Recursively run yarn in a folder

Takes your tree and checks for package.json in every folder and runs yarn in every folder.

This is a fork of the original project, with bug fixes, and performance and sanity patches.

Usage

$ yarn-recursive [options] [--] [command] [yarn-options]

Recursively runs yarn in the current working directory.

Arguments for yarn-recursive and yarn may be freely mixed on the command line. Any argument not handled by yarn-recursive will be passed through to yarn as-is.

For example:

$ yarn-recursive install

Recursively runs yarn install in every subdirectory that contains a package.json, including the current directory.

You can also specify a -- argument on its own to let yarn-recursive know that it should not attempt to process the subsequent arguments. If there are any arguments after the -- argument, then they will be passed through to yarn as-is. This is useful in case in the future yarn gains options that have the same name as options handled by yarn-recursive. In this way you can force yarn-recursive to pass through the option.

For example:

$ yarn-recursive --skip-root -- install --include-hidden

Recursively runs yarn install --include-hidden in every subdirectory that contains a package.json, excluding the current directory. The include-hidden option is passed through to yarn even though it would normally be handled by yarn-recursive. (But note that yarn doesn't have an option called --include-hidden, so this will fail.)

Skip root

If you want to skip the root directory of your project, add the --skip-root option:

$ yarn-recursive --skip-root test

Runs yarn test in every subdirectory that contains a package.json, excluding the current directory.

This is useful if, for example, you want to run yarn-recursive from a script in your root package.json, which would otherwise cause infinite recursion.

Hidden Directories

By default, yarn-recursive will not search inside hidden directories (directories with names that start with a dot, for example .git).

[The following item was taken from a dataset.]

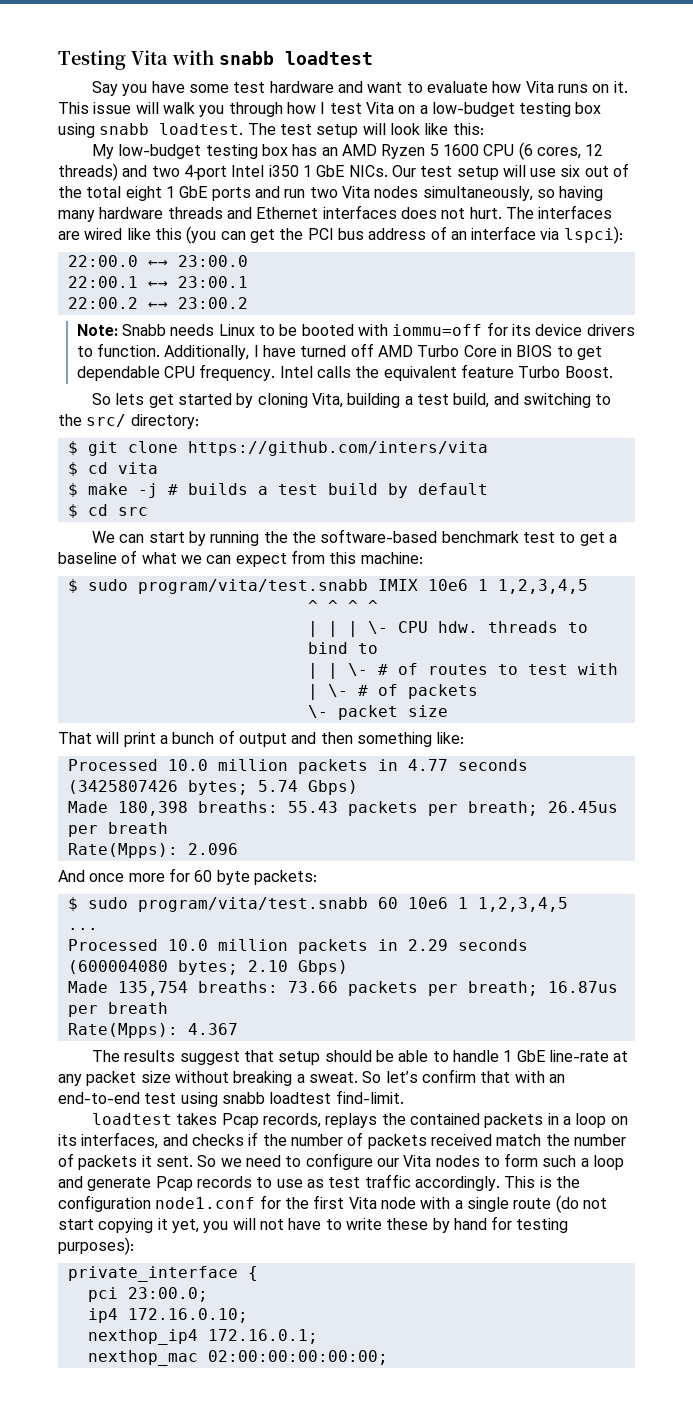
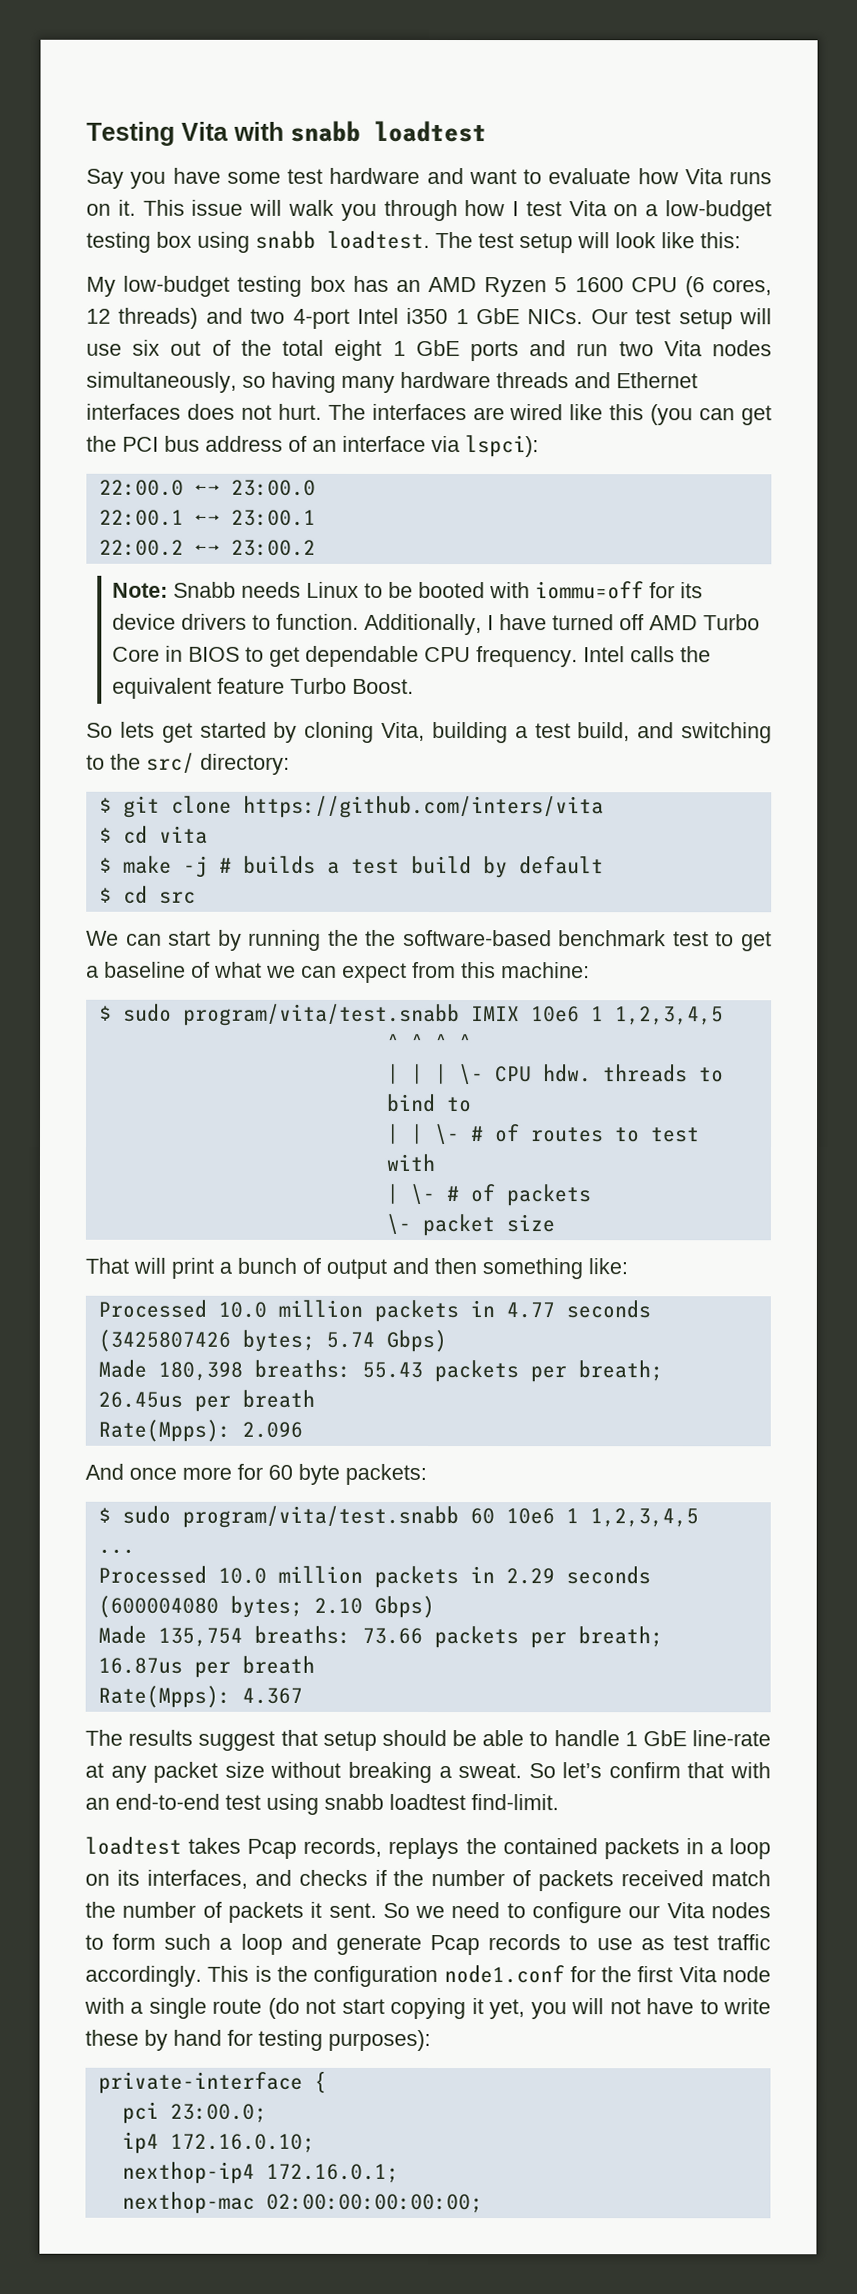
[67,1266,238,1282] private_interface -> [97,2071,303,2094] private-interface
[87,1329,198,1345] nexthop_ip4 -> [121,2161,255,2184] nexthop-ip4
[87,1350,198,1366] nexthop_mac -> [121,2191,255,2214] nexthop-mac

If you want to include hidden directories in the search, specify the --include-hidden option, for example:

$ yarn-recursive --include-hidden

Concurrency

By default, yarn-recursive will run yarn for each project sequentially.

To run yarn for all projects concurrently, specify the --concurrent option, for example:

$ yarn-recursive --concurrent start

This is particularly useful for commands like yarn start which may not exit until the user stops them.

This feature is not recommended for general build tasks such as yarn install, since output from each concurrent process will be interleaved in the console and likely be difficult to read.

This feature is experimental and will be improved in future releases.